Mission Recap
In current Parrot trunk, argument passing happens in a variety of ways. Predominantely, there were two: calls made from PIR and calls made from C. The calls made from PIR stored hardcoded lists of arguments, register indices, in the compiled opcode stream. When a function filled it's parameter list, it would look through the opcode stream for the indices and use them to lookup register values in the caller's context. These were processed and massaged to fit into the various parameters that the function defined.
The second way to go about a call was from C. In this case, the arguments were passed as a variadic argument list, and passed around as a pointer to that list through the various processing functions. Finally, values were extracted from there and processed into the callee's context parameters.

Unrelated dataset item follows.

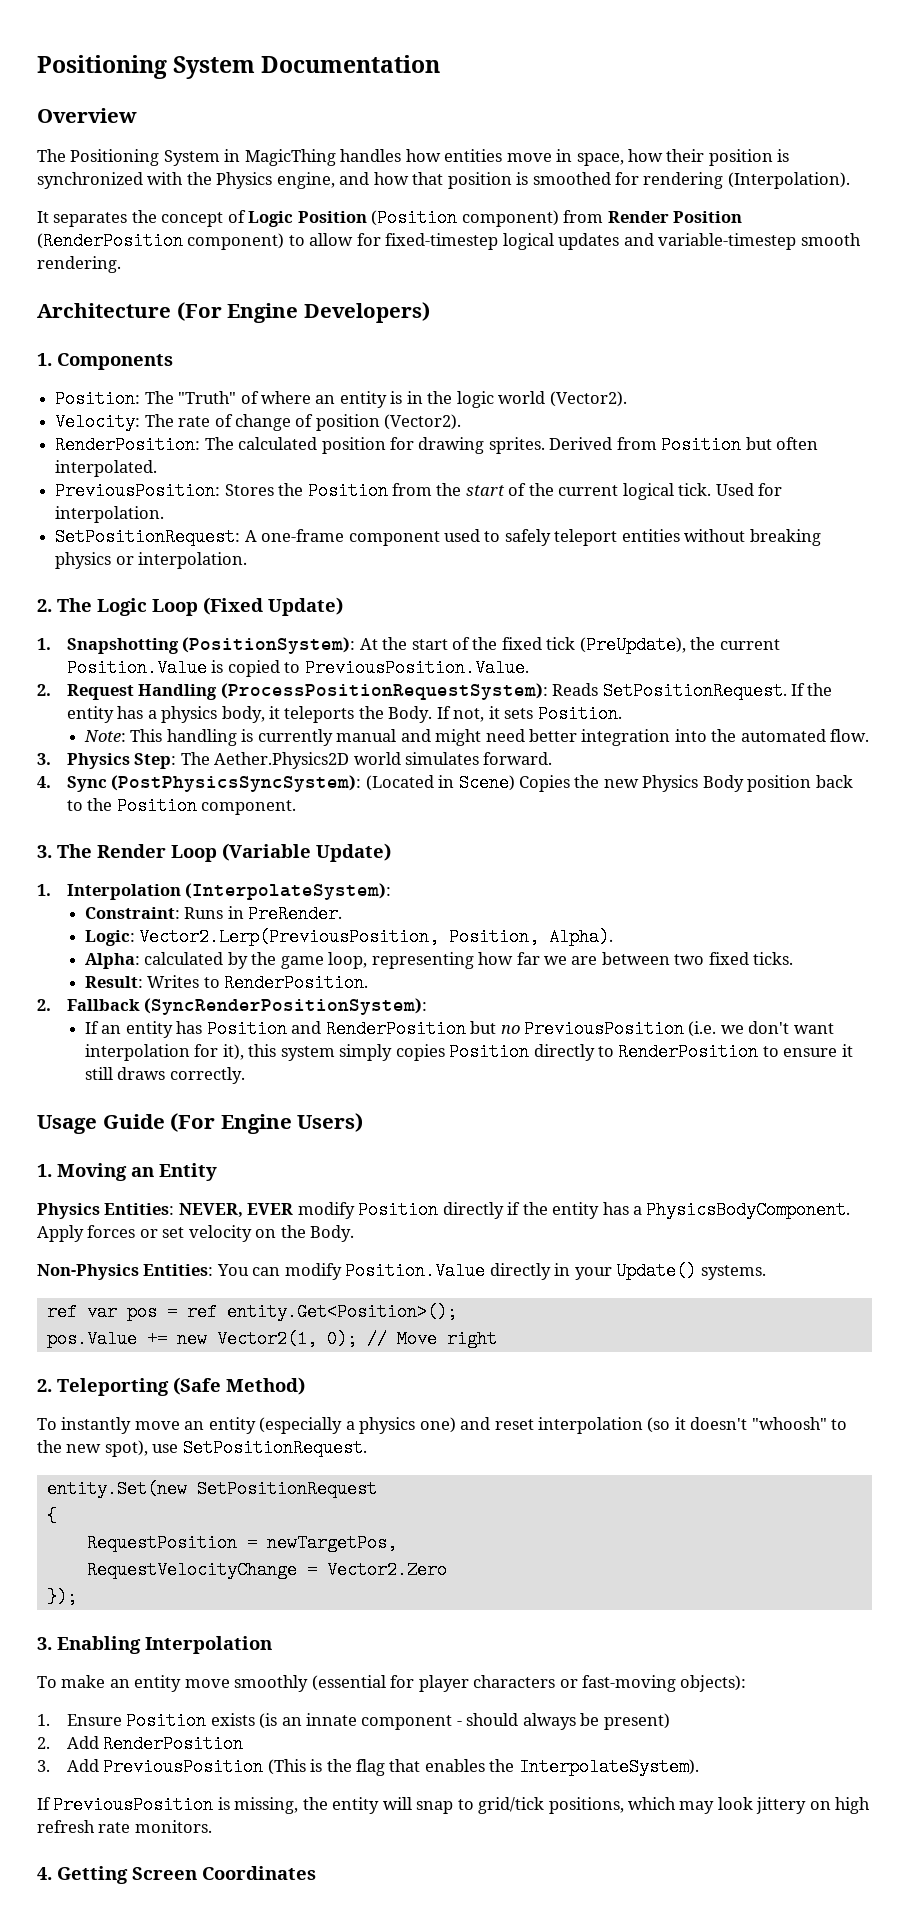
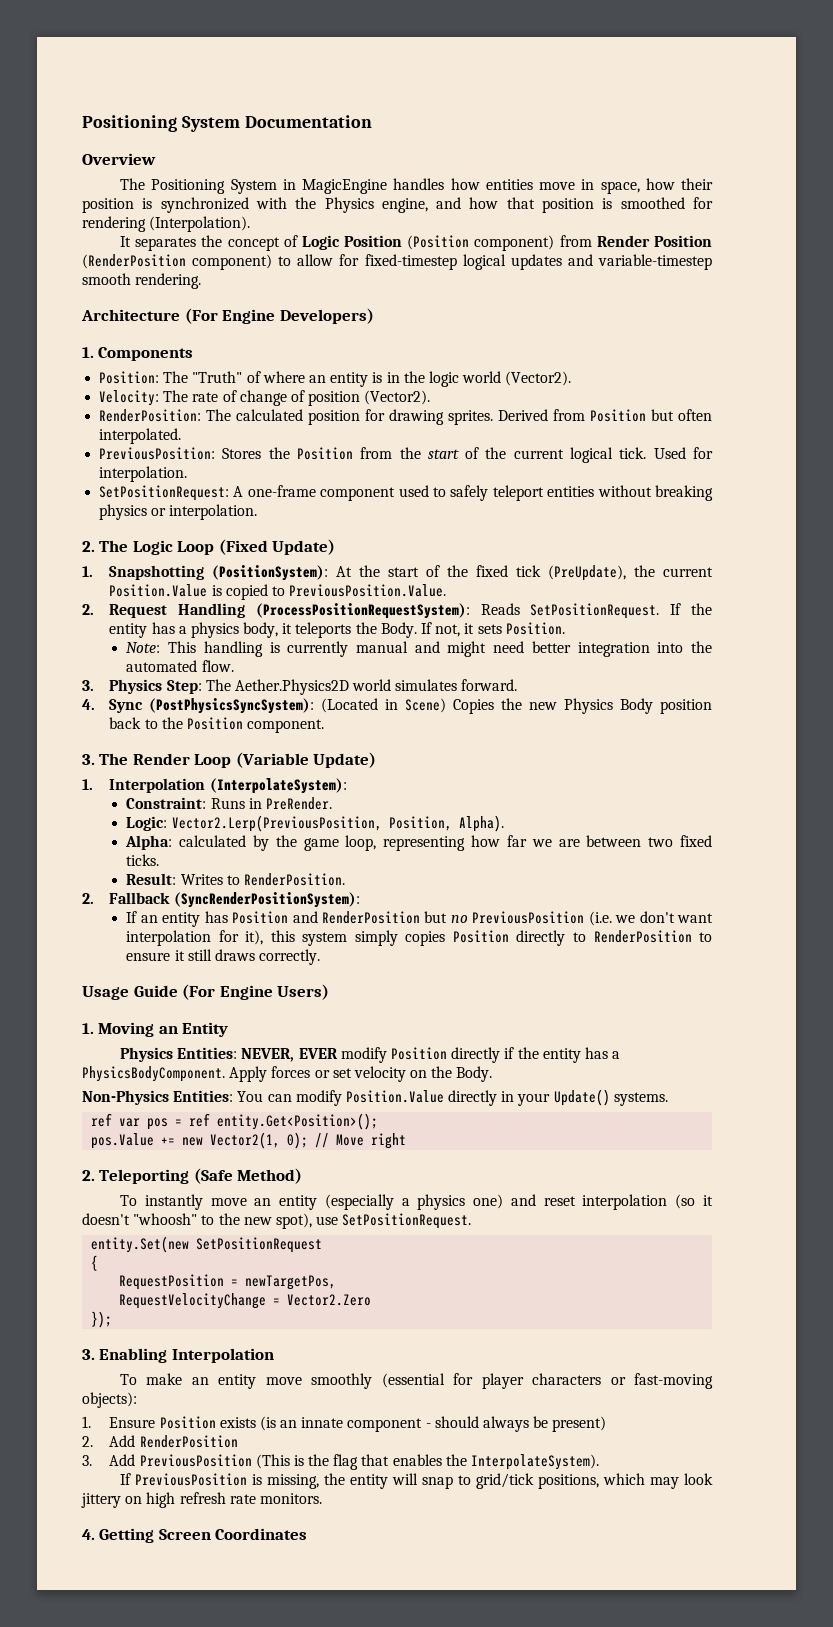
- The Positioning System in MagicThing handles how entities move in space, how their position is synchronized with the Physics engine, and how that position is smoothed for rendering (Interpolation).
+ The Positioning System in MagicEngine handles how entities move in space, how their position is synchronized with the Physics engine, and how that position is smoothed for rendering (Interpolation).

This means we need six functions (or, six families of functions): Pack arguments into a variadic argument list pointer, pack arguments into an opcode stream, unpack variadic argument lists into C variables, unpack variadic argument lists into a PIR context, unpack an opcode stream into C variables, and unpack an opcode stream into a PIR context. And encapsulation is broken all over the place because callee needed to be aware of how it was called.
And this only covers passing arguments to a function, not the act of returning values from that function (which is similar, but currently distinct). In short, calling conventions were messy and desperately needed a refactor if we want to do any amount of new development on it.
Current Refactors
The goal of this current work is to unify the code paths for both types of invocation. In both cases we extract arguments (from the opcode stream or from the variadic argument list) into a new PMC called a CallSignature. The CallSignature contained information about the call, the list of arguments, etc. By marshalling everything through this new abstraction layer, we can make a method call from anywhere to anywhere without having to be aware of the details. All that needs to be worried about is how to put arguments into the CallSignature, and how to get them back out again.
I've mentioned these refactors several times on my blog in the past. They've been in progress for several months now and needed something like this hackathon to really get moving.
Argument Processing Algorithms
One of the problems we were having over the weekend is that the algorithm for implementing the argument processing mechanism is very complex. Parrot supports a wide variety of argument and parameter options:
- Normal positional arguments. Positional arguments must be passed in order and all must be accounted for without overflow or underflow.
- Optional arguments, which might or might not be provided without causing an error
- "opt_flag" arguments, which are coupled with an optional argument and provide a boolean value whether the previous optional was supplied or not.
- Named arguments, which can come in any order, and which use a string name to identify them.
- Slurpy arguments, which take a variadic list of positional args and combine them into a single array PMC
- Named slurpy arguments, which are similar to normal slurpies except they group all extra named parameters into a hash.
Current Status
The branch is currently down to a very managable number of test failures, most of them stemming from a few issues requiring primary development. Specifically, :named and :slurpy return values aren't supported, which produces several failures and prevents PCT from building. Last I checked there were no more segfaults or prematurely aborted test files. The only failure I didn't think I could explain was a failure in the subroutine tests dealing with IMCC. I'll look into those a little more too, if they haven't disappeared by now. Of course once we get all the core test files working, we're going to want to get HLLs building and testing on the branch, which could expose a whole new world of failures.
Parrot has a great team of developers, and when they got motivated to work on a single task we made some awesome progress. Hopefully we can keep the momentum going and get this refactor locked down and merged soon.